Peter (Binkley) has already pointed out the problems with the XSLT approach he took. I think even the fix he suggests, of returning a stripped node fragment, would still lead to performance problems (for instance..to pull a single page say out of the Hengwrt Chaucer you would need every time to read the WHOLE document to create the node sets for ALL pages, just so you could extract the node set for just one, every time). There is also a problem with the last page. Presume that we have, indeed, what we always have: a whole bunch of other text in separate divs in the document after the last page, as below. Here is a new div containing an appendix: Peter B's approach would include that text, wrongly, in the node set for the last page. I'm sure this could be fixed (get the node sets only for the pbs in the div holding them) but it is just yet another complication. (Incidentally, the best solution to the 'missing last end of page' problem, and ideed to various other problems, is what Steve De Rose describes as 'trojan milestones': see http://www.mulberrytech.com/Extreme/Proceedings/html/2004/DeRose01/EML2004De...).
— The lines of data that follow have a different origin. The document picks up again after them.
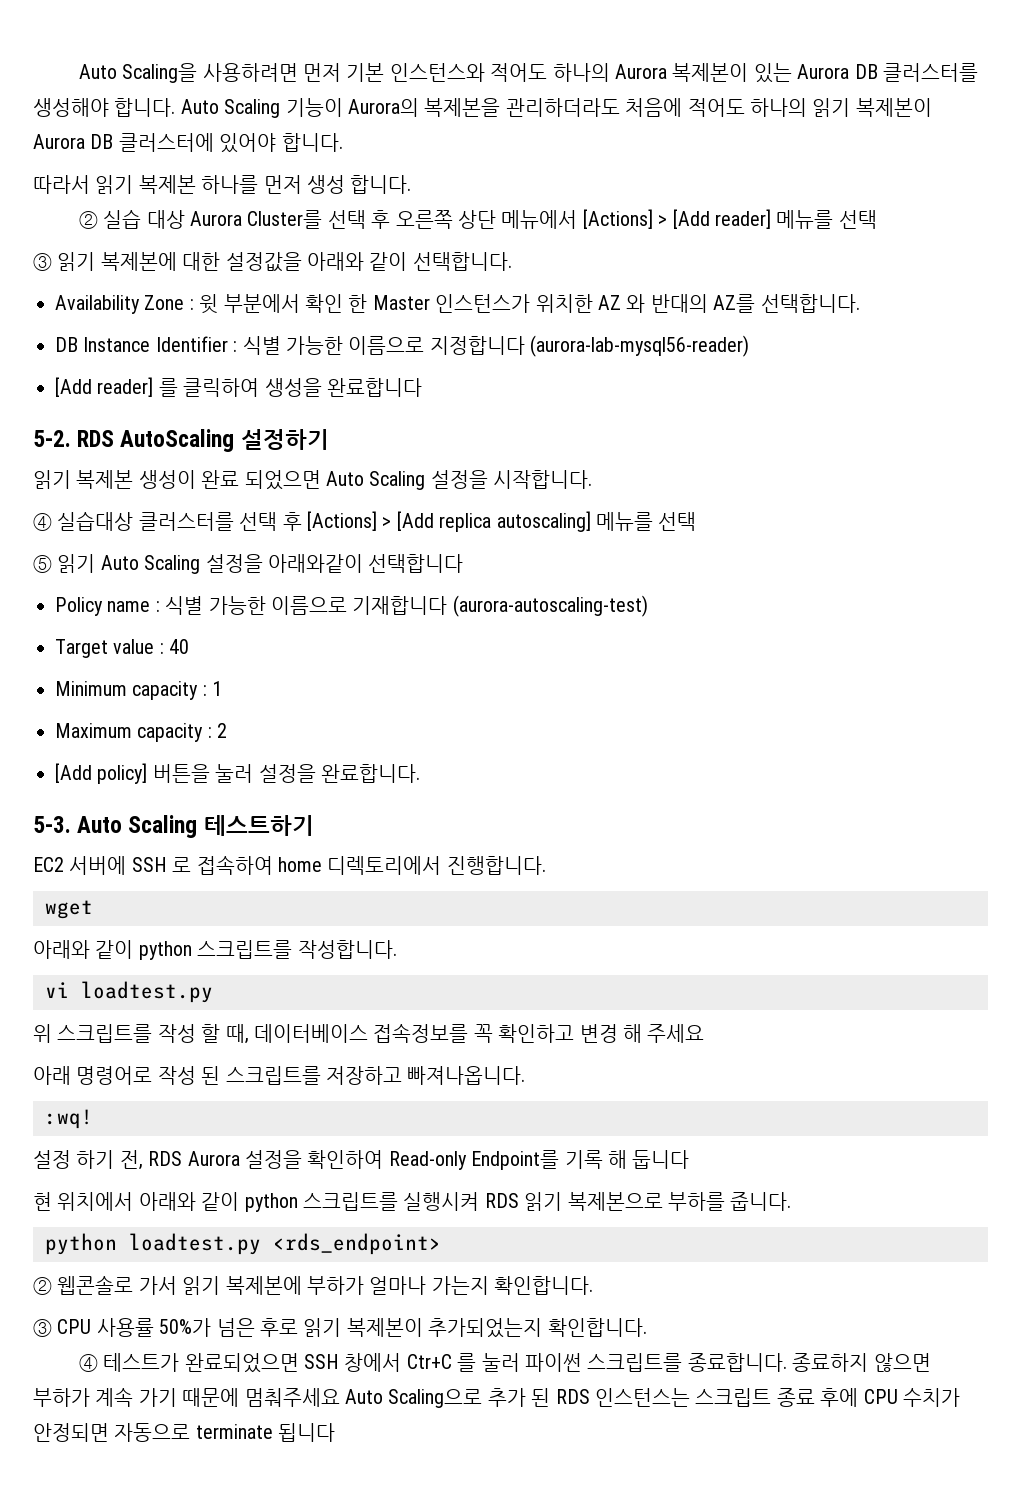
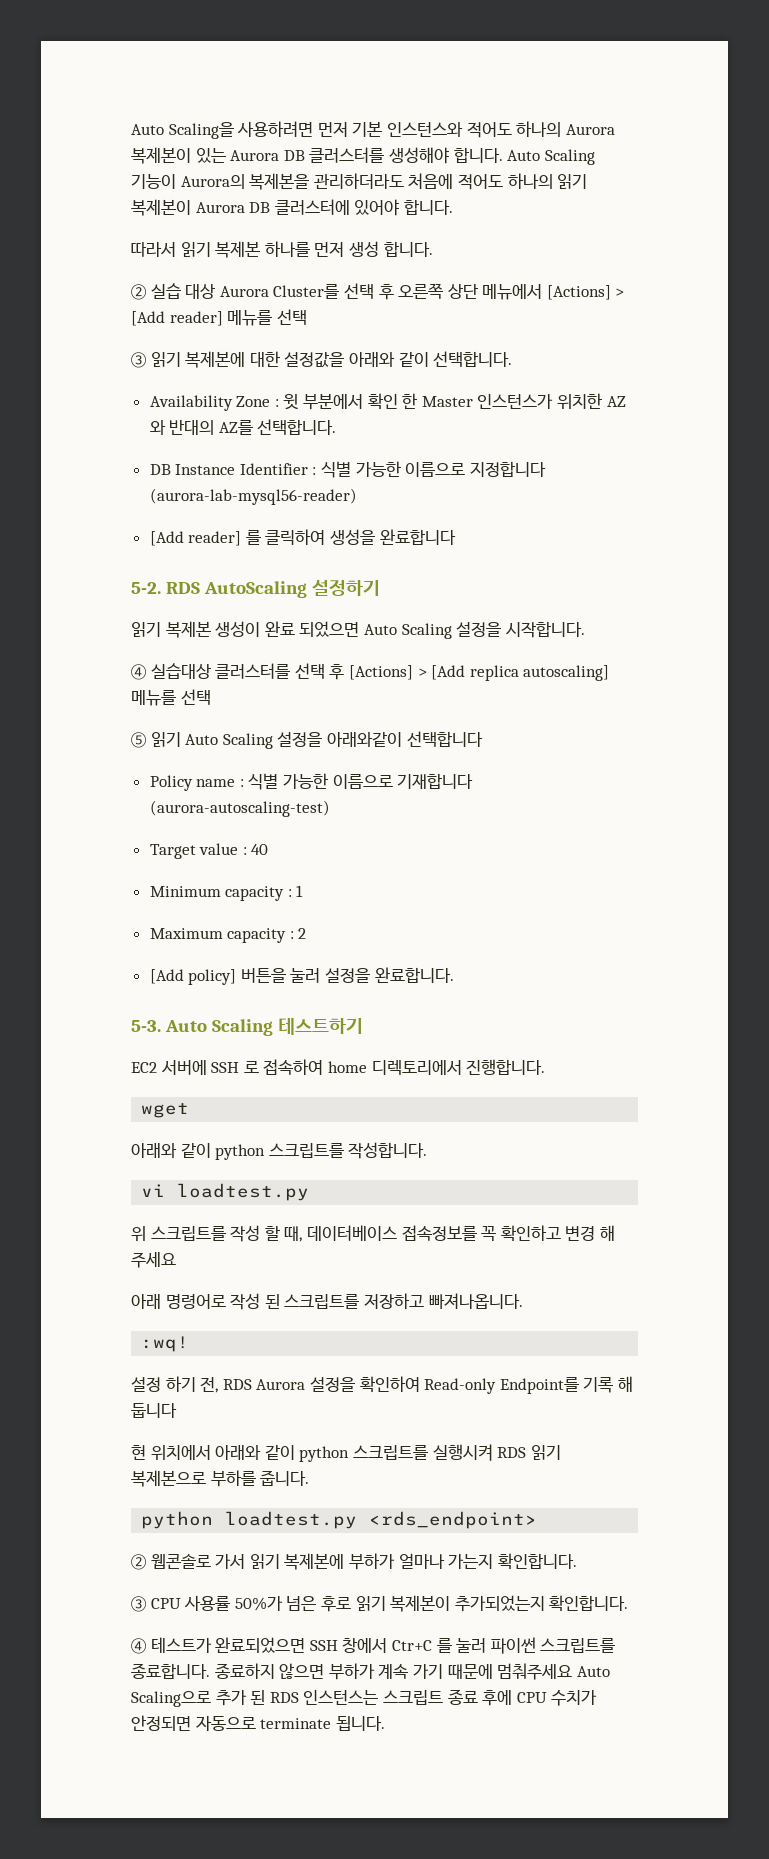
[278,1423,336,1442] 됩니다 -> [335,1716,385,1731] 됩니다.

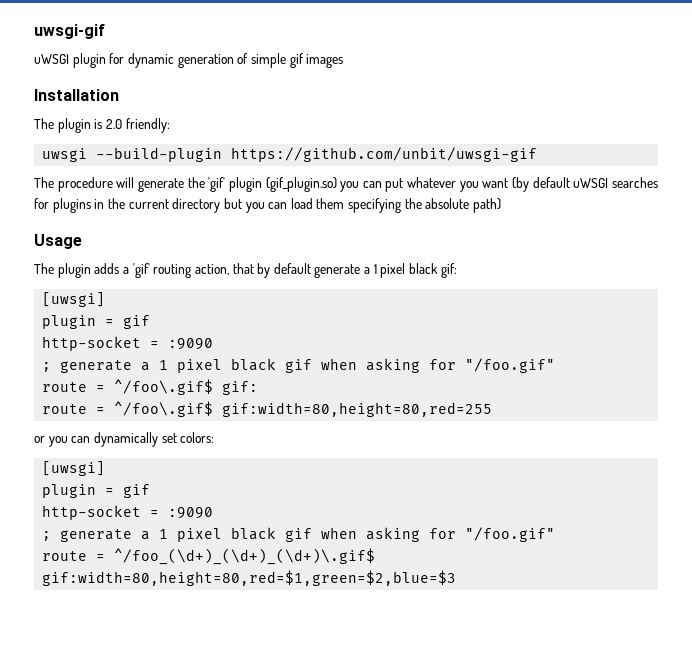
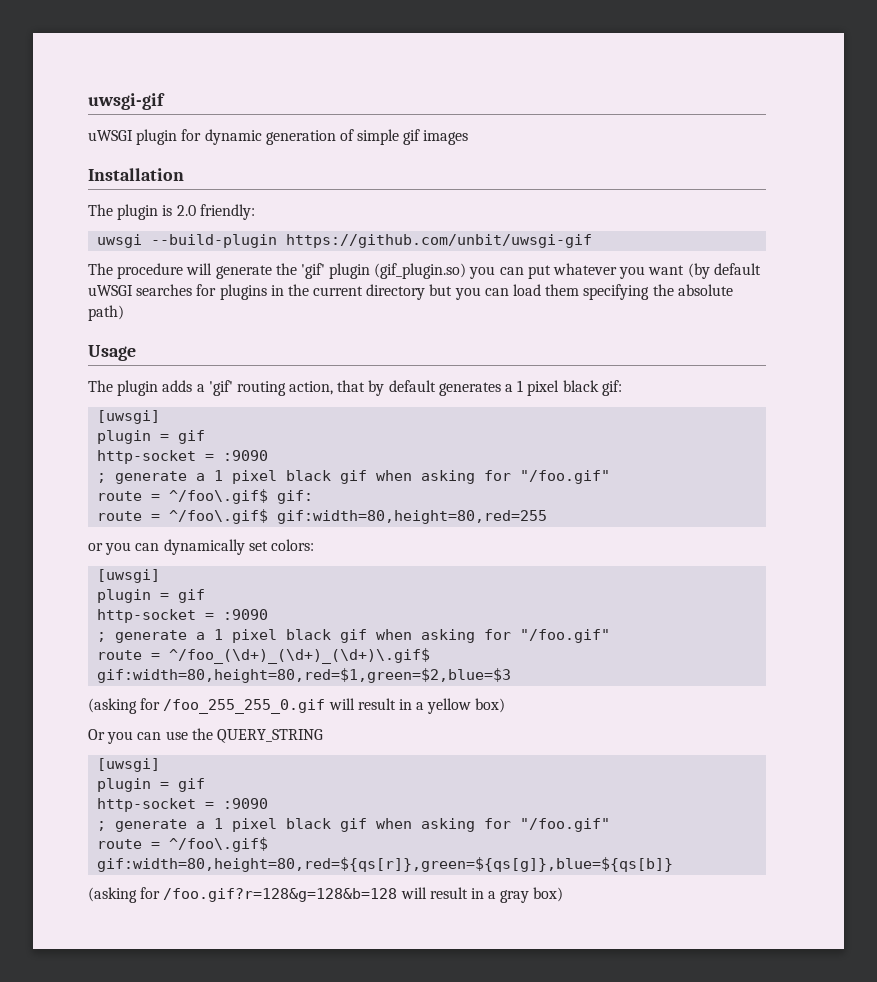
[314,264,361,278] generate -> [438,382,501,396] generates
(457, 578) none -> [88,698,506,714] [88,728,323,744] [97,758,161,772] [97,778,206,792] [97,798,269,812] [97,818,611,832] [97,837,269,852] [97,857,674,872] [88,887,564,903] // (asking for /foo_255_255_0.gif will result in a yellow box) // Or you can use the QUERY_STRING // [uwsgi] // plugin = gif // http-socket = :9090 // ; generate a 1 pixel black gif when asking for "/foo.gif" // route = ^/foo\.gif$ gif:width=80,height=80,red=${qs[r]},green=${qs[g]},blue=${qs[b]} // (asking for /foo.gif?r=128&g=128&b=128 will result in a gray box)

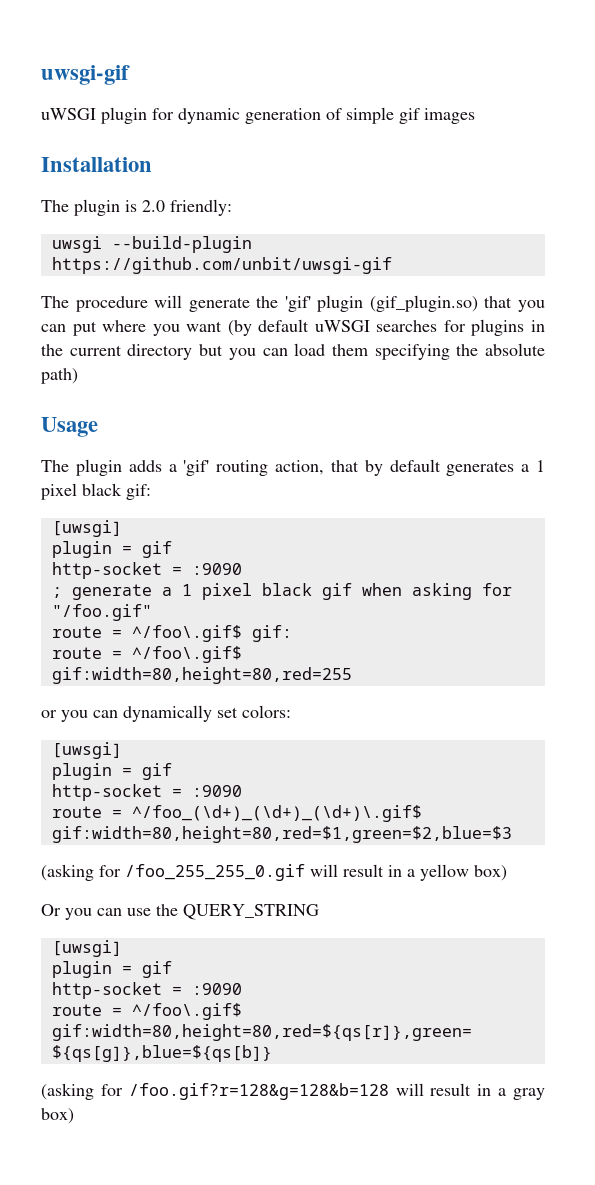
(467, 271) none -> [484,296,513,308] that
[553,263,618,275] whatever -> [102,320,147,332] where
[97,629,611,643] // ; generate a 1 pixel black gif when asking for "/foo.gif" -> (242, 791) none
[97,818,611,832] // ; generate a 1 pixel black gif when asking for "/foo.gif" -> (242, 989) none

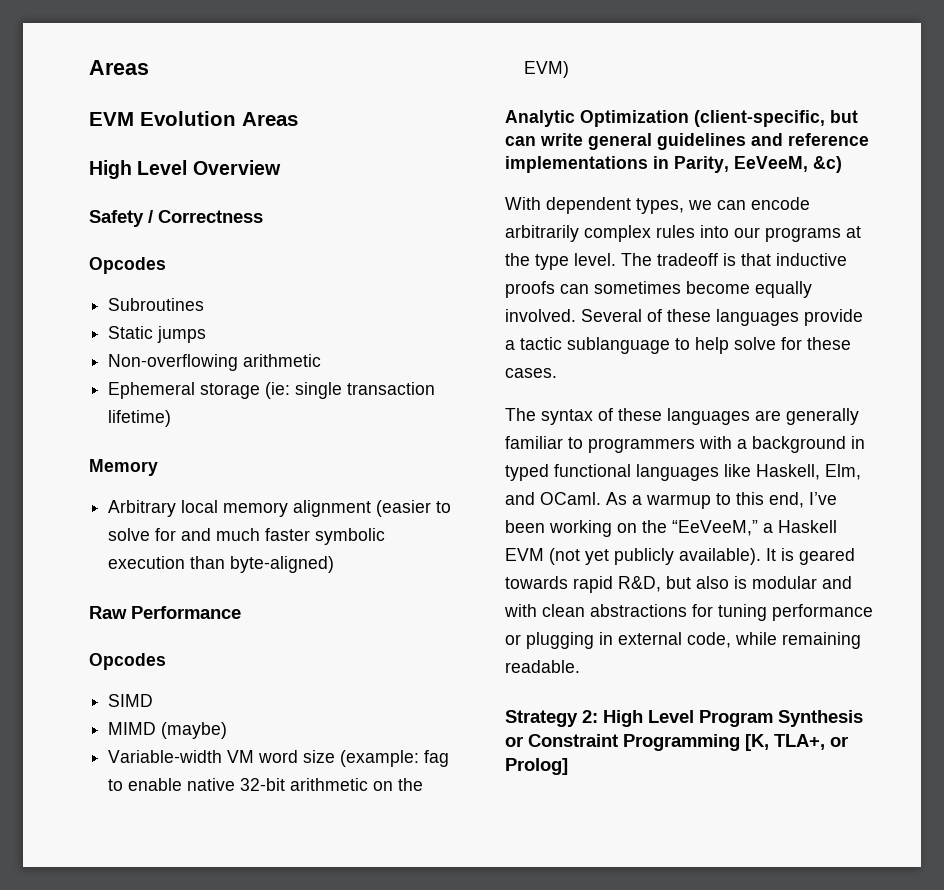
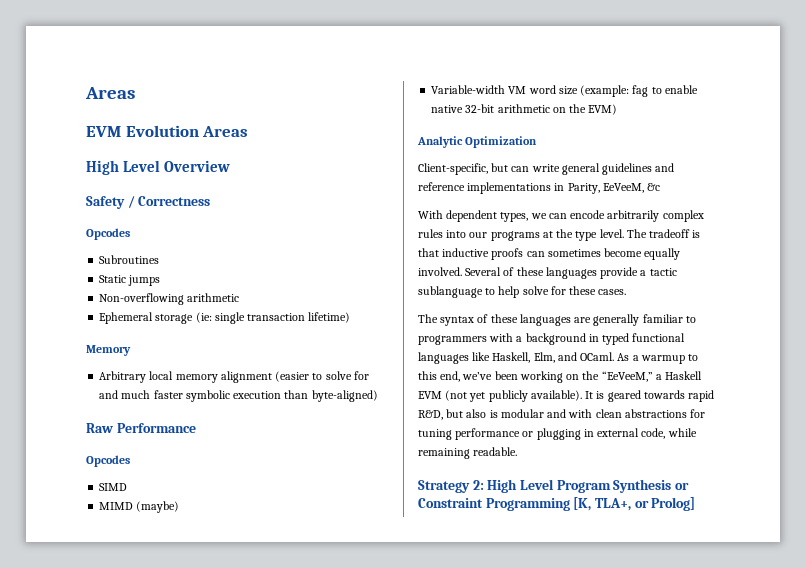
[694,110,825,127] (client-specific, -> [418,163,488,175] // Client-specific,
[813,156,842,173] &c) -> [647,183,661,191] &c
[809,492,837,505] I’ve -> [462,372,493,380] we’ve

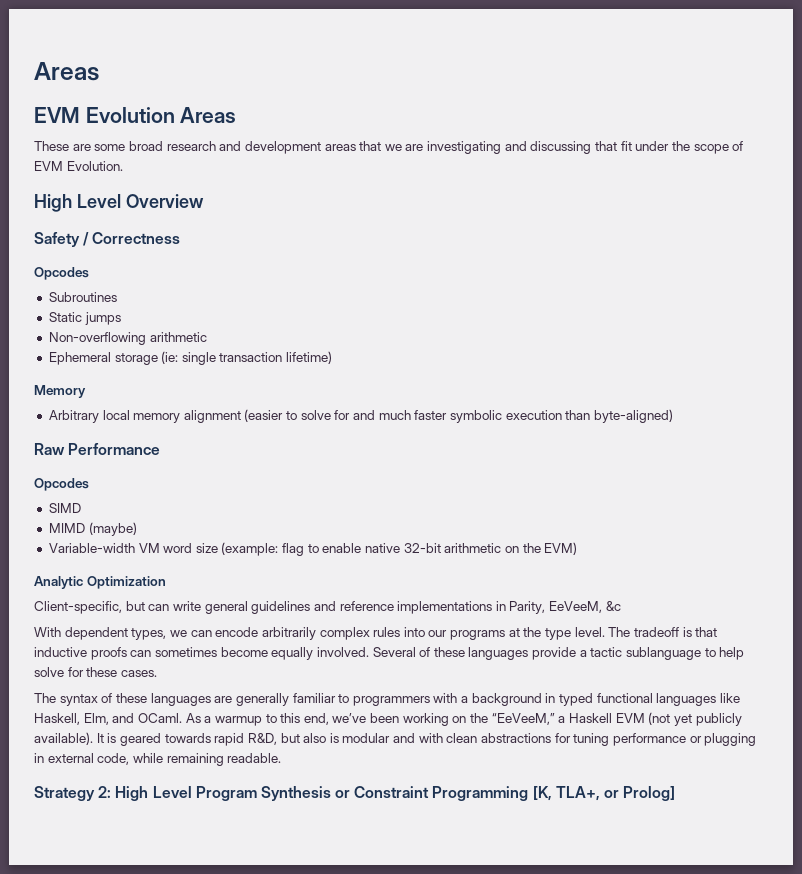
(249, 131) none -> [34,141,744,154] [34,161,123,171] // These are some broad research and development areas that we are investigating and discussing that fit under the scope of EVM Evolution.
[632,85,649,97] fag -> [282,543,305,556] flag

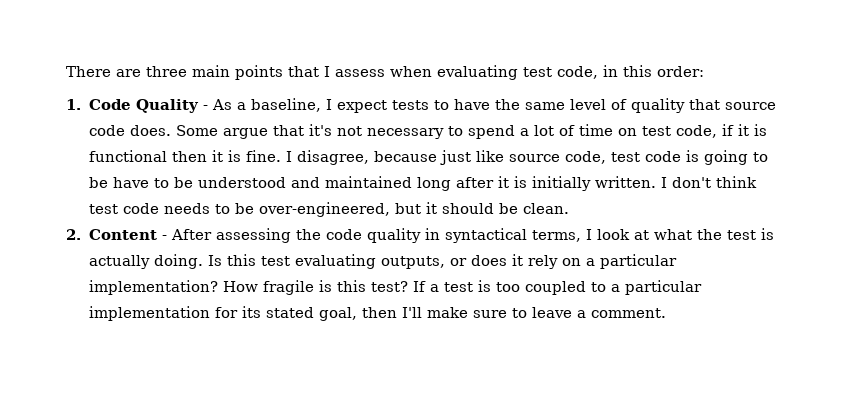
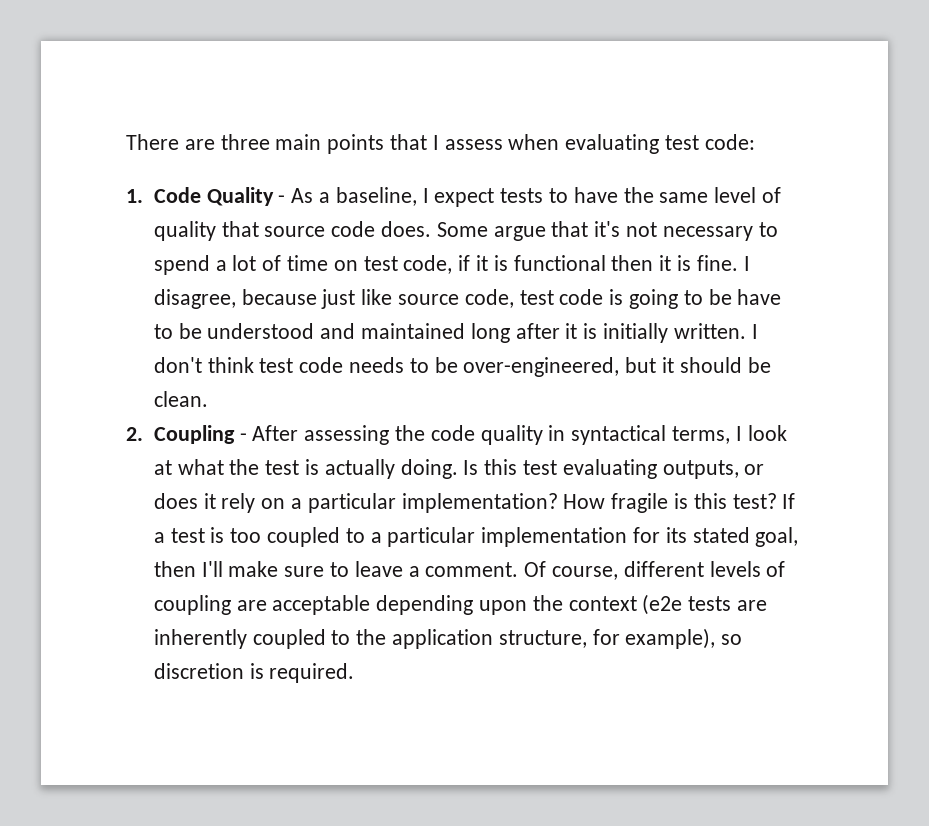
[557,65,704,79] code, in this order: -> [704,134,755,150] code:
[88,229,157,240] Content -> [153,425,235,444] Coupling
(666, 313) none -> [524,561,786,580] [153,594,767,615] [153,628,743,649] [153,663,355,683] Of course, different levels of coupling are acceptable depending upon the context (e2e tests are inherently coupled to the application structure, for example), so discretion is required.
I think too there is some misconception about just how the system I use (Anastasia) would cope with this problem. Peter B(inkley) suggests it is some kind of 'coded project', apparently using Java, while Peter B(aker..this is ridiculous) seems to think I would be using raw C. For the many who do not seem to have looked yet at Anastasia: it provides a tcl scripting environment which lets you manipulate XML easily in some ways (including ways very important to us) which XLST finds difficult. Particularly -- the whole focus of this discussion -- it is straight-forward in Anastasia to manipulate a document according to alternative hierarchies implicit in the element relations: so you can show just one column or one page of a text otherwise structured in hierarchical divisions.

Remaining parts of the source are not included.